▶ _Data records_:

━━━━━━

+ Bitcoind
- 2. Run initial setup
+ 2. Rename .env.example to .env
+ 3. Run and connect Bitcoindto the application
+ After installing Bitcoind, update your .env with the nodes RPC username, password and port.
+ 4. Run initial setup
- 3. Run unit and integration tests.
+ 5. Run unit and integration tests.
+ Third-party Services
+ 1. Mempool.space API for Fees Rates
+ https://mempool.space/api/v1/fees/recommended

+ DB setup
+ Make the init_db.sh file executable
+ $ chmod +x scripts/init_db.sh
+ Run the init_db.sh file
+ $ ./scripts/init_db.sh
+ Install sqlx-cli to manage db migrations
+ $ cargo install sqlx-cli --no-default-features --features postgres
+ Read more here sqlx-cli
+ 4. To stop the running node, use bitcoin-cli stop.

━━━━━━

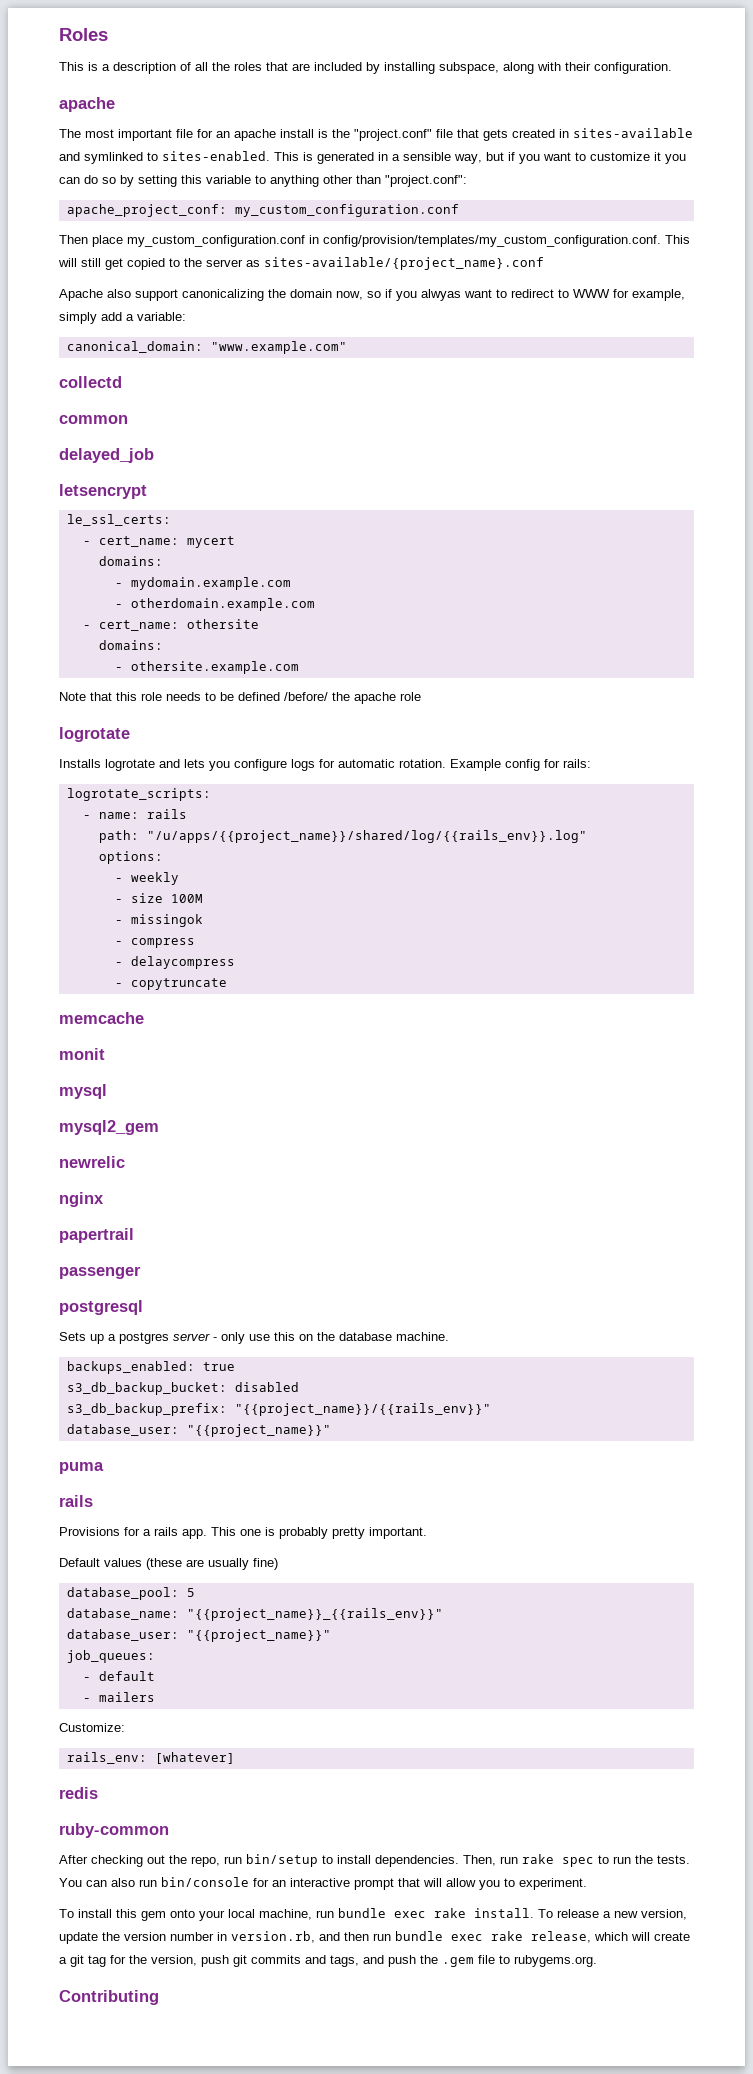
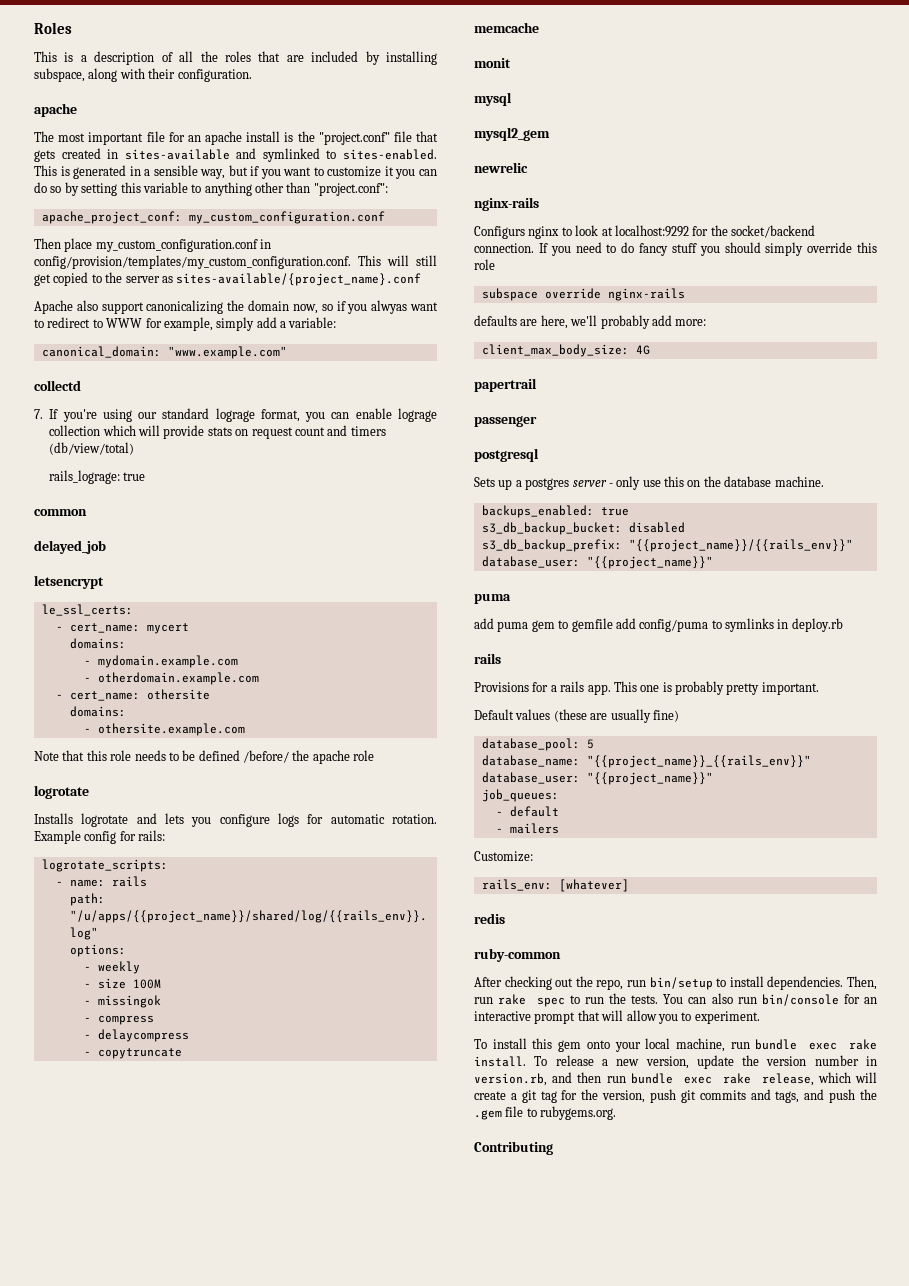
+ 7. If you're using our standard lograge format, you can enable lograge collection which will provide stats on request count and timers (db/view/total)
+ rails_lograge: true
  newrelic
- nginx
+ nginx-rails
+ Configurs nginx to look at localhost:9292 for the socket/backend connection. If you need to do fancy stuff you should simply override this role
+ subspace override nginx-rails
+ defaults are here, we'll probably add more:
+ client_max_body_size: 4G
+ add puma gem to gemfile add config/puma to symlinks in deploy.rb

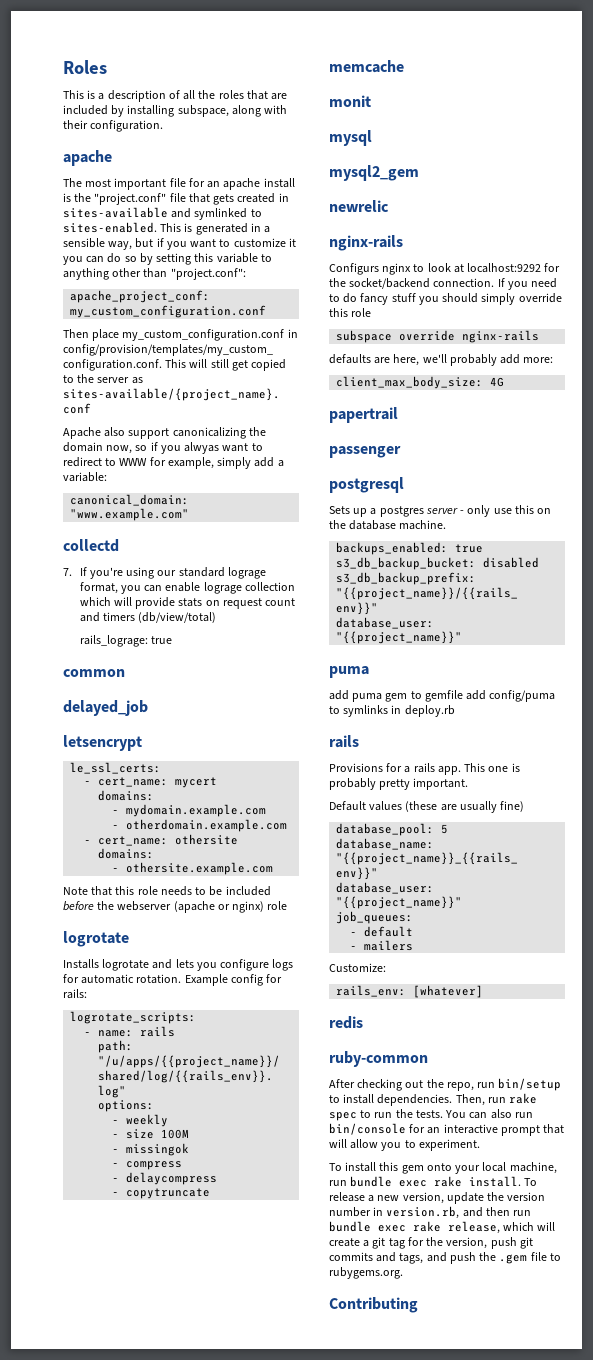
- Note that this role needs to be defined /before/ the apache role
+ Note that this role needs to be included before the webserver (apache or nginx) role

━━━━━━

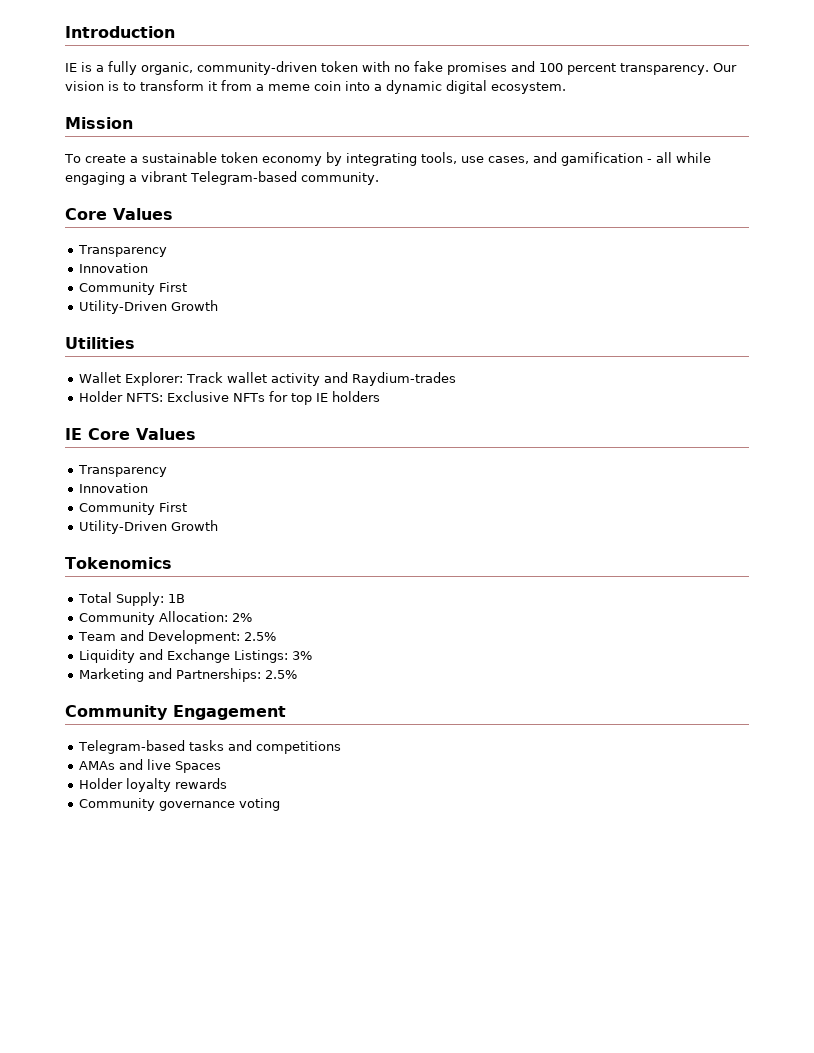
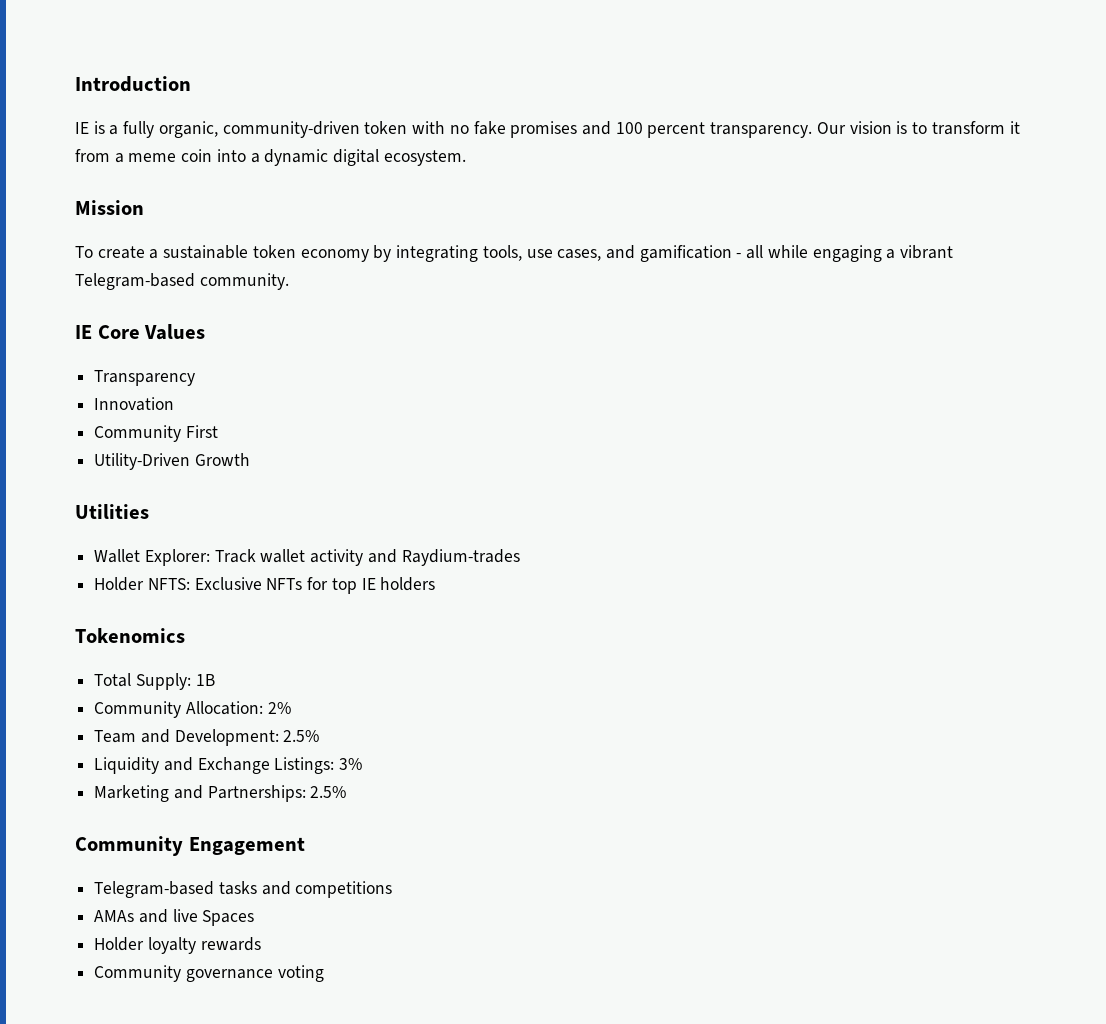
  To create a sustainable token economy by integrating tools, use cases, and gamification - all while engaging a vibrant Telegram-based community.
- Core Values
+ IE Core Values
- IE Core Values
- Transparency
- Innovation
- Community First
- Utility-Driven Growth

━━━━━━

▶ _Brief_: Find where the line with "- Note that" sits in the material above, then copy exactly from it through the line with "or nginx) role". Add no other line.

▶ _Result for this exercise_:
- Note that this role needs to be defined /before/ the apache role
+ Note that this role needs to be included before the webserver (apache or nginx) role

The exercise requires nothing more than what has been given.